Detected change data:
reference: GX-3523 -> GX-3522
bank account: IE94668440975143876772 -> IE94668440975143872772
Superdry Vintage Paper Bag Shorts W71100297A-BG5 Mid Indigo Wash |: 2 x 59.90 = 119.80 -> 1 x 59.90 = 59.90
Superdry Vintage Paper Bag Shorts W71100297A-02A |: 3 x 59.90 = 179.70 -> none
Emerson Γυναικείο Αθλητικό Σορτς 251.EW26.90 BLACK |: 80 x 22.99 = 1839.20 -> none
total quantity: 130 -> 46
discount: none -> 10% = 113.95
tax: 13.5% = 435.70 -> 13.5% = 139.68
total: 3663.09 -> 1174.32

__What needs to be done__
From the entries above, copy out every line where the string "none" appears.

__Exercise answer__
Superdry Vintage Paper Bag Shorts W71100297A-02A |: 3 x 59.90 = 179.70 -> none
Emerson Γυναικείο Αθλητικό Σορτς 251.EW26.90 BLACK |: 80 x 22.99 = 1839.20 -> none
discount: none -> 10% = 113.95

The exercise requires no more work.